Lizbeth Bayardo Cardenas, MPH
I am a doctoral (DrPH) student in the School of Community and Global Health with a focus on Leadership and Management. My research interests are in community health, health systems, primary and preventive care, and the use of systems thinking and interdisciplinary approaches to address and evaluate complex public health challenges.
I am passionate about building healthier and equitable communities. As a director and project manager, I have performed in various capacities while overseeing public health programs and initiatives and leading cross-functional teams and collaboratives. I have stewarded funding from foundations, government agencies, and corporate sponsors at the federal, state, and local levels. I enjoy being part of many realms of education – including community health education, workforce development, and student-centered learning.
I earned a Master of Public Health degree from Loma Linda University, and a Bachelor of Science degree from the University of California, Los Angeles.
I would like to teach courses in community health, foundations of public health, systems thinking, and public health management.
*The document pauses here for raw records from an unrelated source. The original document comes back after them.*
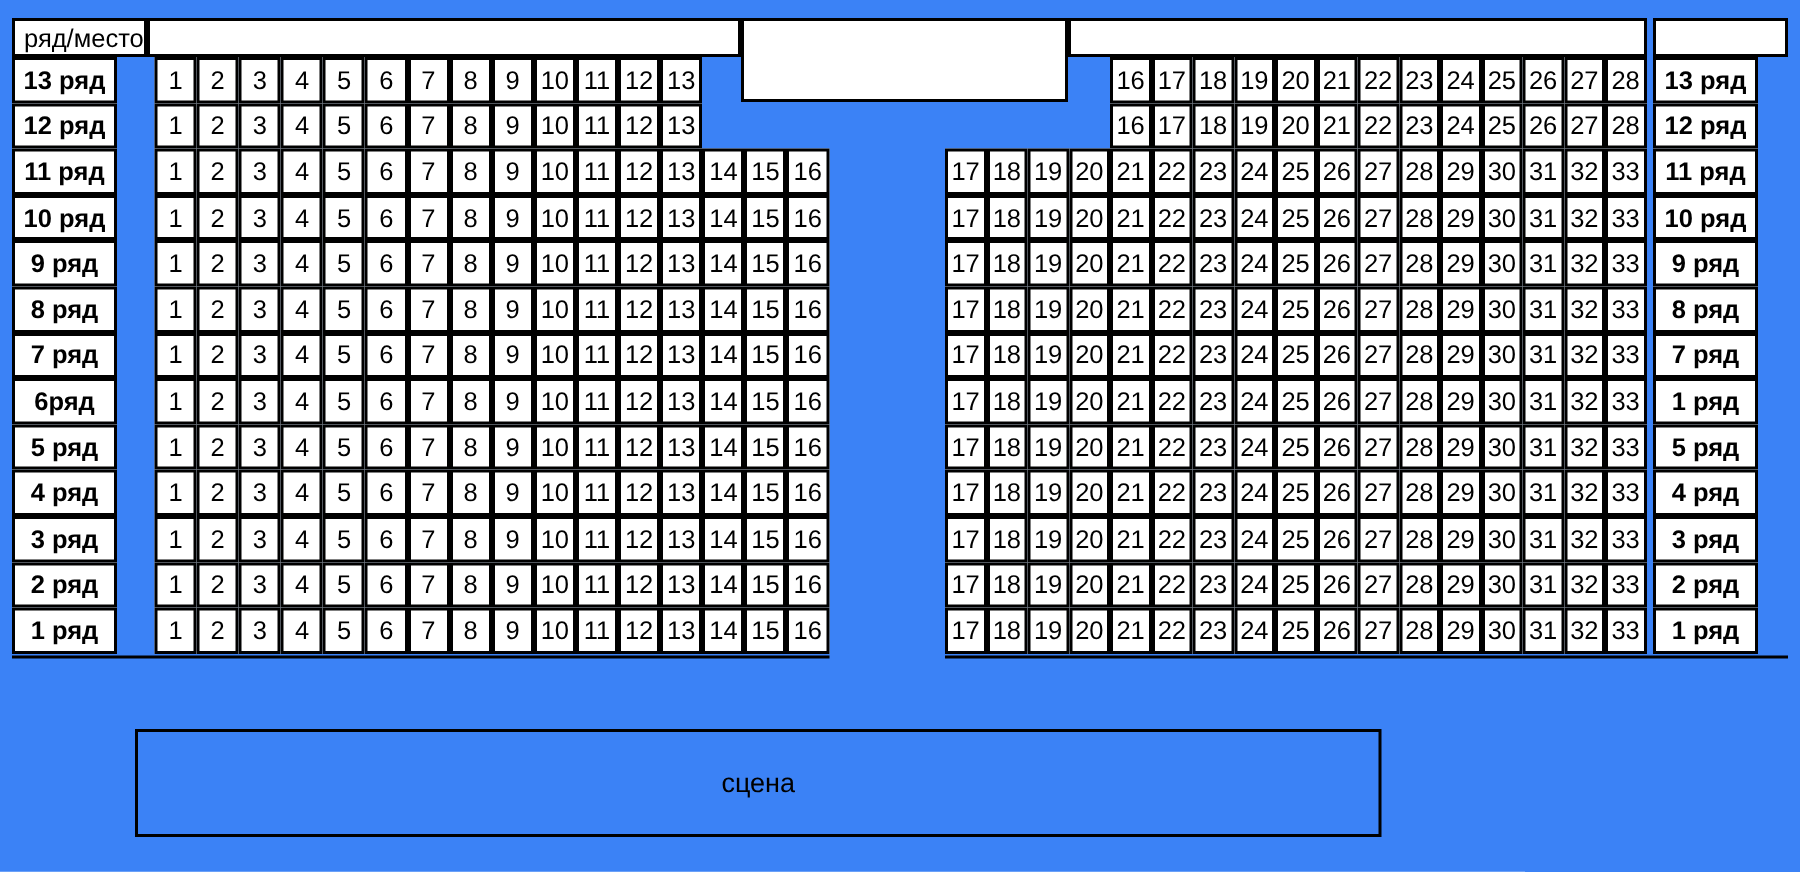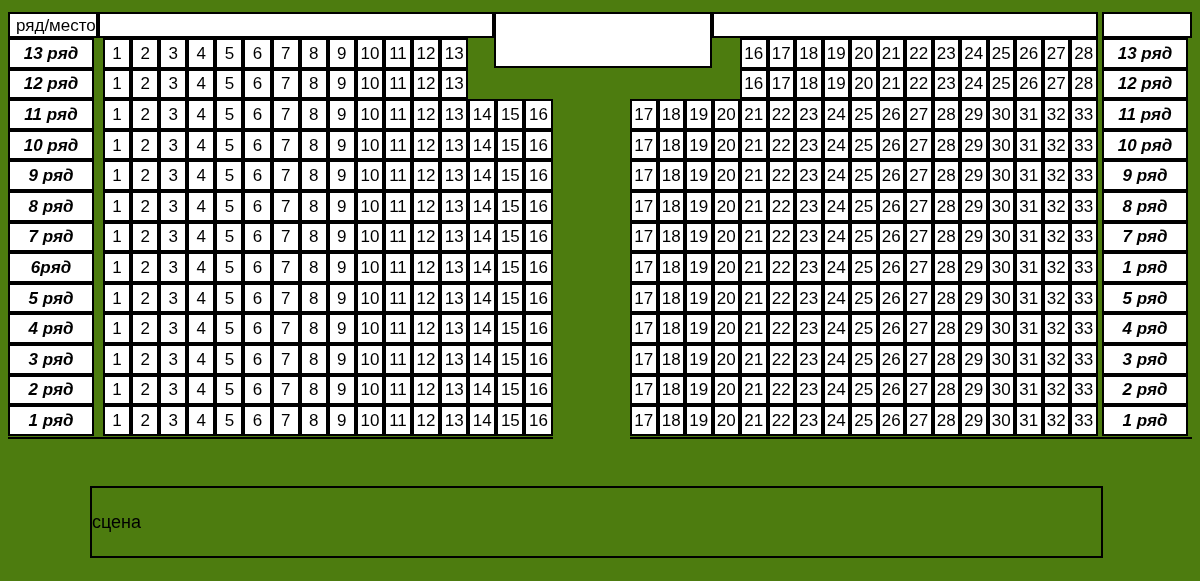--- a/index.html
+++ b/index.html
@@ -85,7 +85,7 @@
 </head>
 <body>
 
-<div class="hall" style="background: #4d7c0f; color: rgb(0, 0, 0);">
+<div class="hall" style="background: #3b82f6; color: rgb(0, 0, 0);">
 
   <div class="cell corner">ряд/место</div>
 

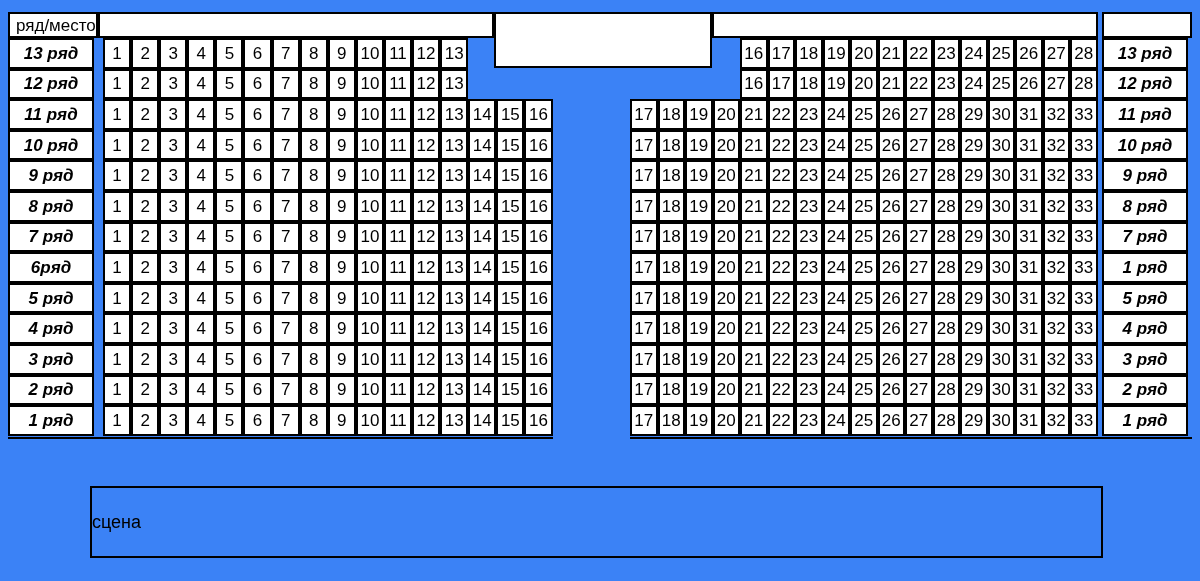--- a/index.html
+++ b/index.html
@@ -53,9 +53,8 @@
   #left-labels{ position:absolute; left:8px;    top:38px; }
   #right-labels{position:absolute; left:1102px; top:38px; }
   .label-cell{
-    width:86px; height:30.6px;
+    width:70px; height:30.6px;
     font-weight:bold;
-    font-style:italic;
   }
   
   #left-seats{ position:absolute; left:103px; top:38px; }

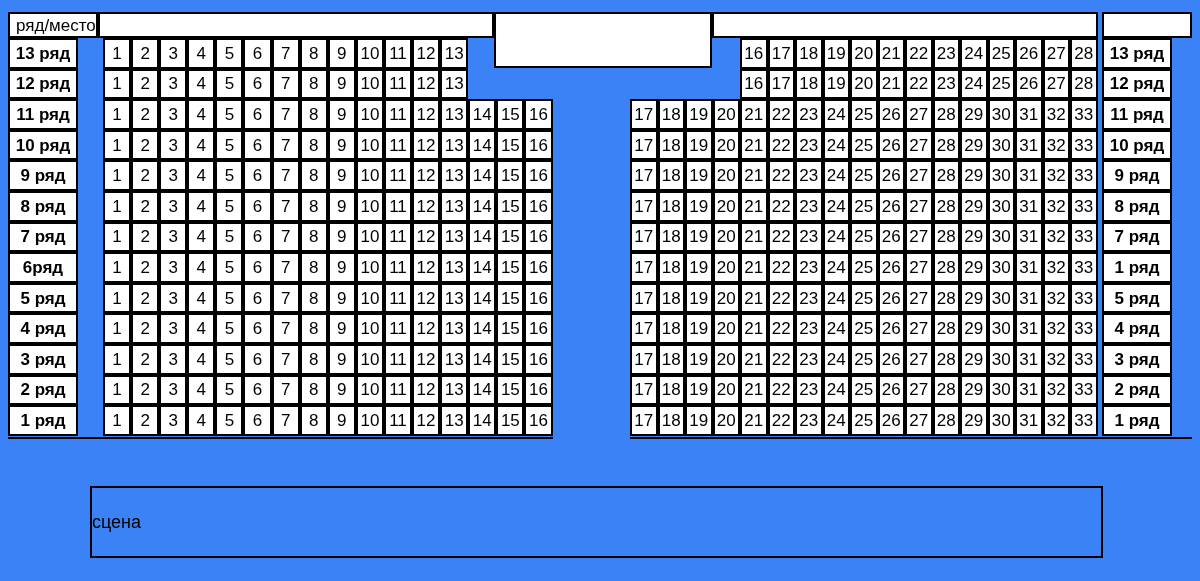--- a/index.html
+++ b/index.html
@@ -74,10 +74,10 @@
   
   .stage{
     position:absolute; left:90px; top:486px;
-    width:1013px; height:72px;
+    width:831px; height:72px;
     box-sizing:border-box;
     border:2px solid #000;
-    display:flex; align-items:center; justify-content:flex-start;
+    display:flex; align-items:center; justify-content:center;
     font-size:18px;
   }
 </style>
The PFF program is a fantastic opportunity for anyone seeking to be an inclusive and agile leader of minds.
Jessi Knippel-academic, writer, and artist who lives in the promised land of Southern California with her partner and child. She holds a BA in Theatre and in Religious Studies, Two MA’s in the intersections of Religion and Media/Art and is currently working on an interdisciplinary Ph.D. in Religion, Gender Studies and Media at Claremont Graduate School. Her research includes Post/Ex-Evangelicals, Evangelicalism in the US, New Religious movements, Deviant Sex Cults and NRM, syncretism and folk practices in religion, as well as pop culture and religion.
Emeritus Teaching Fellows
Catherine Conner, M.A.
Prior to becoming a doctoral student in English/Early Modern Studies at CGU, Catherine earned her BA in English from the University of Southern California and her MA in English from California State University, Long Beach. Her dissertation focuses on female characters in drama and how their speech acts facilitate their participation in male-dominated spaces and patriarchal discourse. Further, these speech acts serve as oblique arguments that women could effectively employ the skills of rhetoric and oration on a par with men.
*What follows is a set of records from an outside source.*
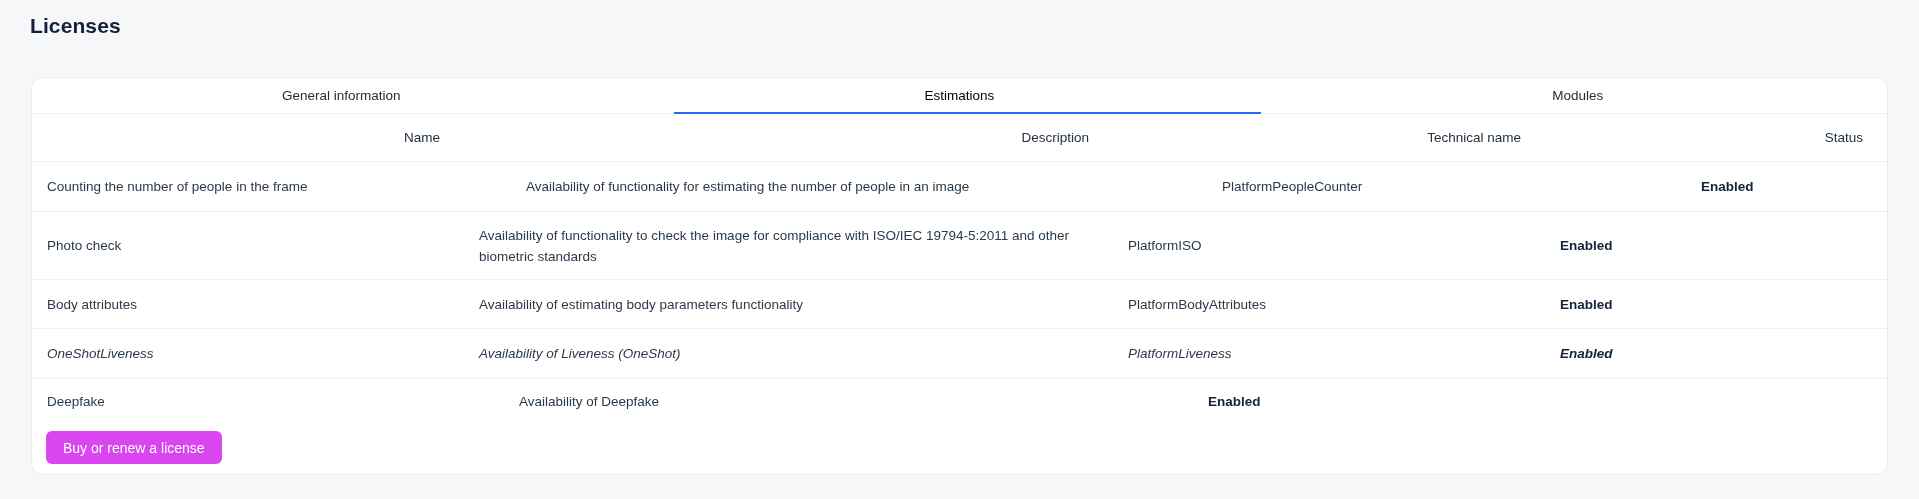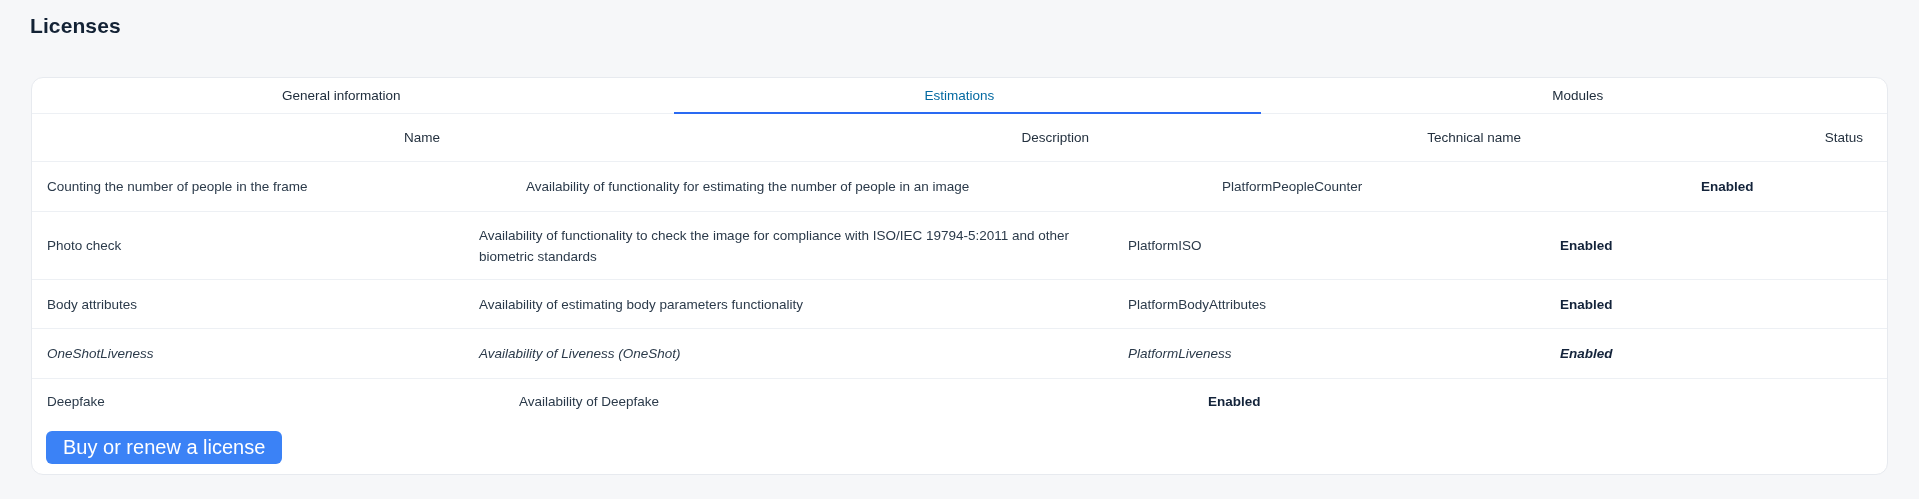--- a/index.html
+++ b/index.html
@@ -42,7 +42,7 @@
     cursor: pointer;
     position: relative;
   }
-  .tab.active { color: #0369a1; justify-content: center; }
+  .tab.active { color: #000000; justify-content: center; }
   .tab.active::after {
     content: "";
     position: absolute;

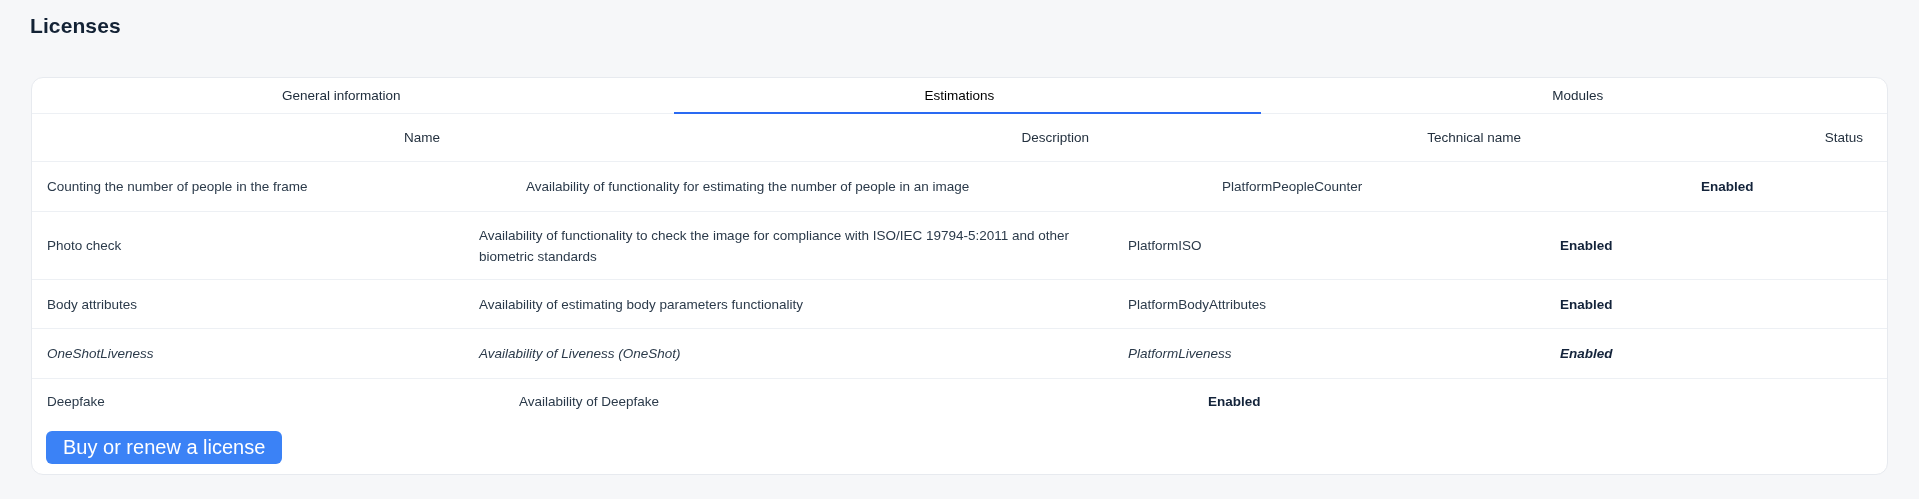--- a/index.html
+++ b/index.html
@@ -79,10 +79,10 @@
     margin: 8px 0 0 14px;
     height: 33px;
     padding: 0 17px;
-    background: #3b82f6;
+    background: #d946ef;
     color: #ffffff;
     font-family: "Liberation Sans", "DejaVu Sans", sans-serif;
-    font-size: 20px;
+    font-size: 14px;
     border: none;
     border-radius: 6px;
     cursor: pointer;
Currently, an instructor at Orange Coast College and the University of La Verne, Catherine’s approach to teaching integrates humanist principles with a task-based rationale that addresses basic skills, global issues, and critical thought, without leaving behind the stylistic conventions of writing. Her commitment to flexibility and a student-centered curriculum creates a dynamic classroom environment that challenges her students and empowers them to achieve both personal and academic success. Catherine brings to PFF her experiences as an instructor, tutor, and mentor and is excited to support you in your journey to becoming a teacher.
Elizabeth Craigg-Walker, M.A.
Elizabeth Craigg-Walker came to Claremont Graduate University with a diverse background, as she has completed both undergraduate and graduate work in the following fields: english and public administration. While attending Claremont Graduate University, she received a certificate in Women’s Studies and master’s degrees in Educational Studies and Political Science. She is currently completing her doctorate in Educational Studies. She has worked in academia for 11 years as a college instructor in face-to-face settings and in online learning communities within the fields of English, public administration, political science, developmental reading, developmental writing, critical thinking, academic strategies, and communication. In addition, she has worked in learning resource centers, research labs, and advancement. She has worked for private and public colleges in 2-year and 4-year settings, as well as in Christian and secular environments. Her wealth of knowledge allows her to be a great asset to understanding how to help guide future college instructors.